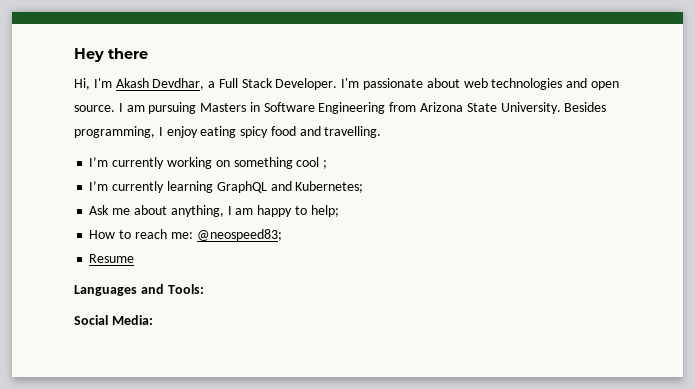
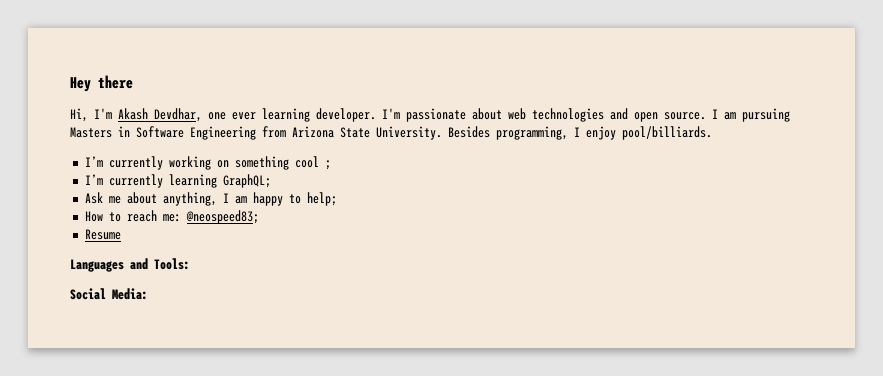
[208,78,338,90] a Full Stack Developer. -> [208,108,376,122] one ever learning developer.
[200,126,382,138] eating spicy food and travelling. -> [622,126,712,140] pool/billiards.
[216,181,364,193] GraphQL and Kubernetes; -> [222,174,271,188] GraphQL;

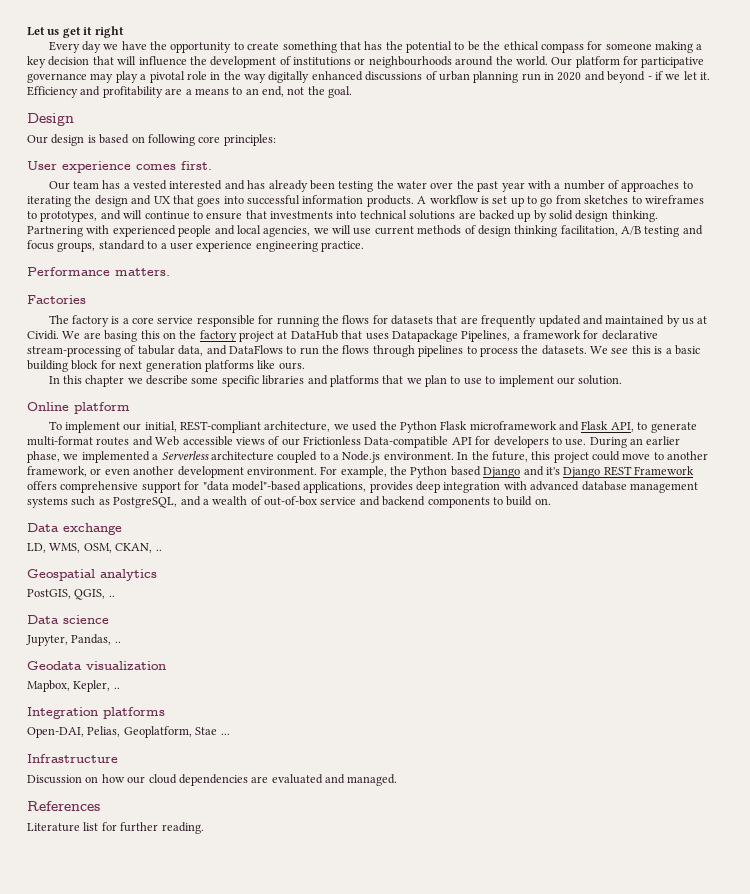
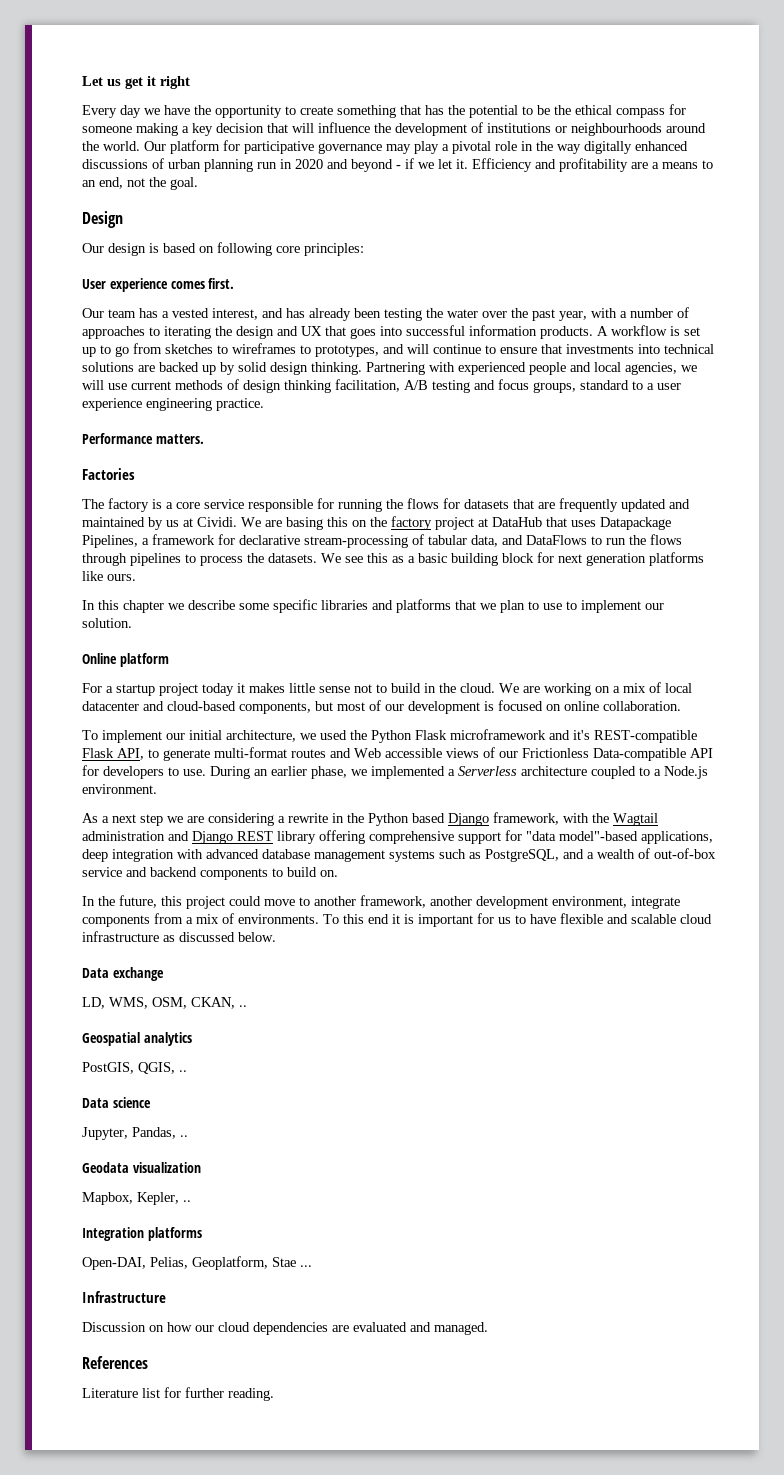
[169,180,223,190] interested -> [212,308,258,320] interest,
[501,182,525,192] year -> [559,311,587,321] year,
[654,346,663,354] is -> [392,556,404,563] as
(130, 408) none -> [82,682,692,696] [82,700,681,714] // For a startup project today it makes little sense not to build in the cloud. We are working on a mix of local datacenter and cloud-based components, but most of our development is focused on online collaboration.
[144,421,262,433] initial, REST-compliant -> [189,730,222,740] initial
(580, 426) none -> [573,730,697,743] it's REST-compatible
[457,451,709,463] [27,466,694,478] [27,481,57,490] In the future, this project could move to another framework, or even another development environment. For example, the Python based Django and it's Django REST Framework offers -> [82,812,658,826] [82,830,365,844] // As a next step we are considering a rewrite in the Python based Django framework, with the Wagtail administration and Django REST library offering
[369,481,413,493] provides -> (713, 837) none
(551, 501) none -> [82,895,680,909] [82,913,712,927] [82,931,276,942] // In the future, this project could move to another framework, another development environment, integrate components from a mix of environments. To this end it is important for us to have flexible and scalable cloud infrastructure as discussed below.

..............................

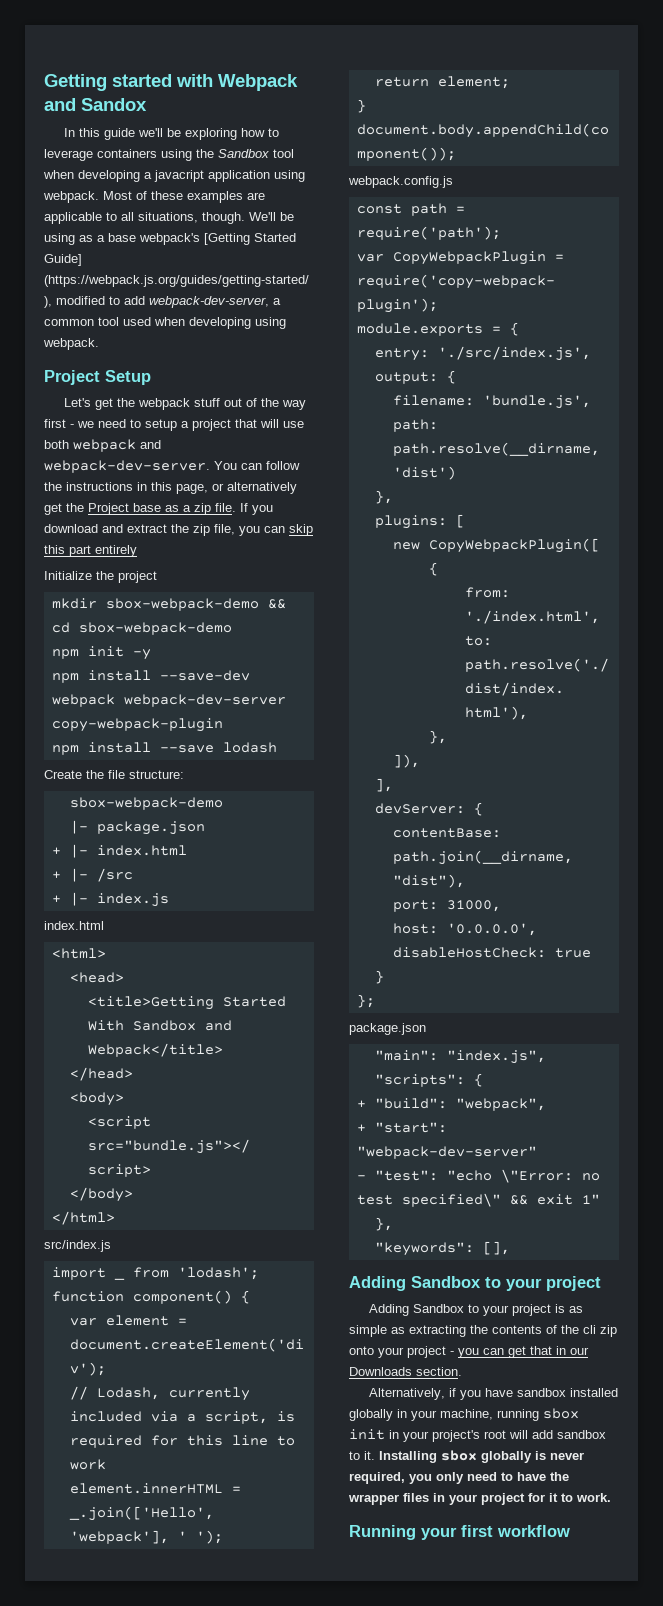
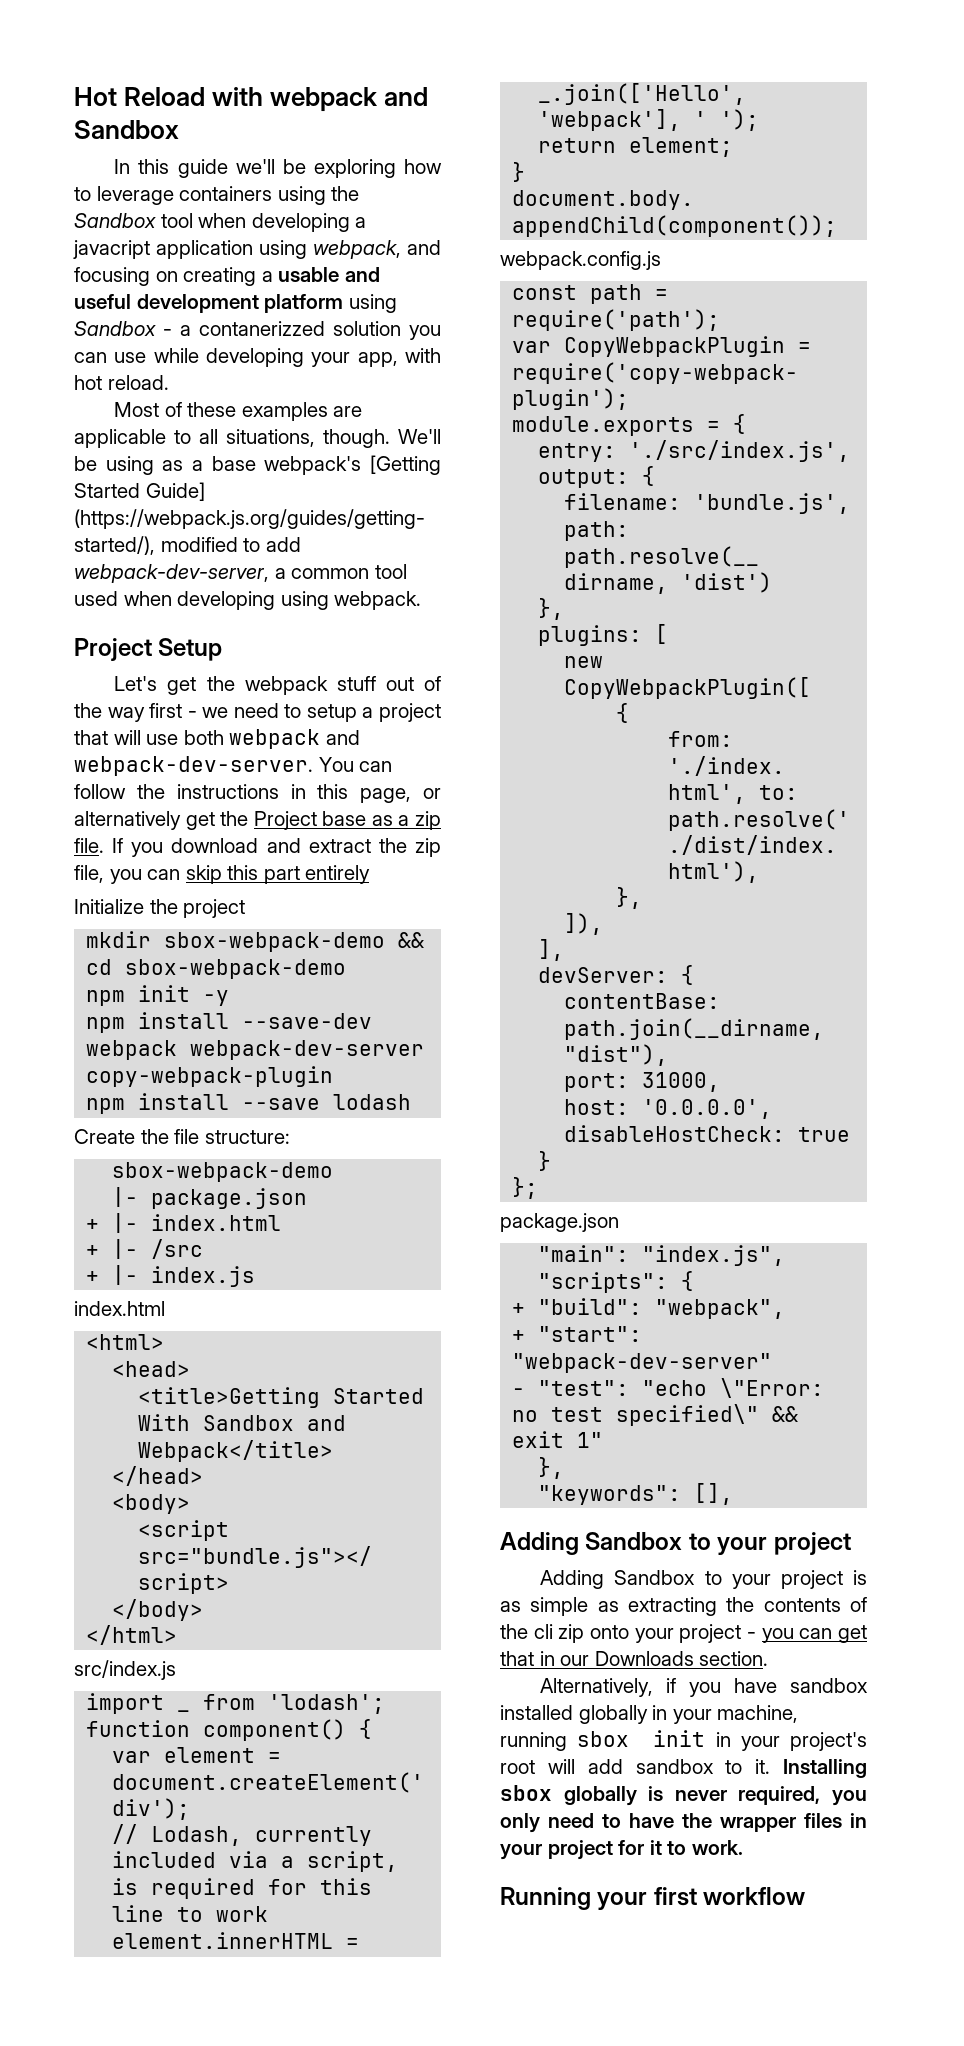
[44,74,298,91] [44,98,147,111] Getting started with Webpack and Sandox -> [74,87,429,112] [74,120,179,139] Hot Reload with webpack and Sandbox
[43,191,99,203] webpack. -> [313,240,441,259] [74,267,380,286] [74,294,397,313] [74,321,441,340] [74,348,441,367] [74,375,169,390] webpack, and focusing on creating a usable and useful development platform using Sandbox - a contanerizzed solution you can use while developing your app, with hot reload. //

..............................

Assigned task:
Retype, exactly and in full, the lines above from the one containing "[169,180,223,190] interested ->" through the one containing "(551, 501) none".

Answer for this exercise:
[169,180,223,190] interested -> [212,308,258,320] interest,
[501,182,525,192] year -> [559,311,587,321] year,
[654,346,663,354] is -> [392,556,404,563] as
(130, 408) none -> [82,682,692,696] [82,700,681,714] // For a startup project today it makes little sense not to build in the cloud. We are working on a mix of local datacenter and cloud-based components, but most of our development is focused on online collaboration.
[144,421,262,433] initial, REST-compliant -> [189,730,222,740] initial
(580, 426) none -> [573,730,697,743] it's REST-compatible
[457,451,709,463] [27,466,694,478] [27,481,57,490] In the future, this project could move to another framework, or even another development environment. For example, the Python based Django and it's Django REST Framework offers -> [82,812,658,826] [82,830,365,844] // As a next step we are considering a rewrite in the Python based Django framework, with the Wagtail administration and Django REST library offering
[369,481,413,493] provides -> (713, 837) none
(551, 501) none -> [82,895,680,909] [82,913,712,927] [82,931,276,942] // In the future, this project could move to another framework, another development environment, integrate components from a mix of environments. To this end it is important for us to have flexible and scalable cloud infrastructure as discussed below.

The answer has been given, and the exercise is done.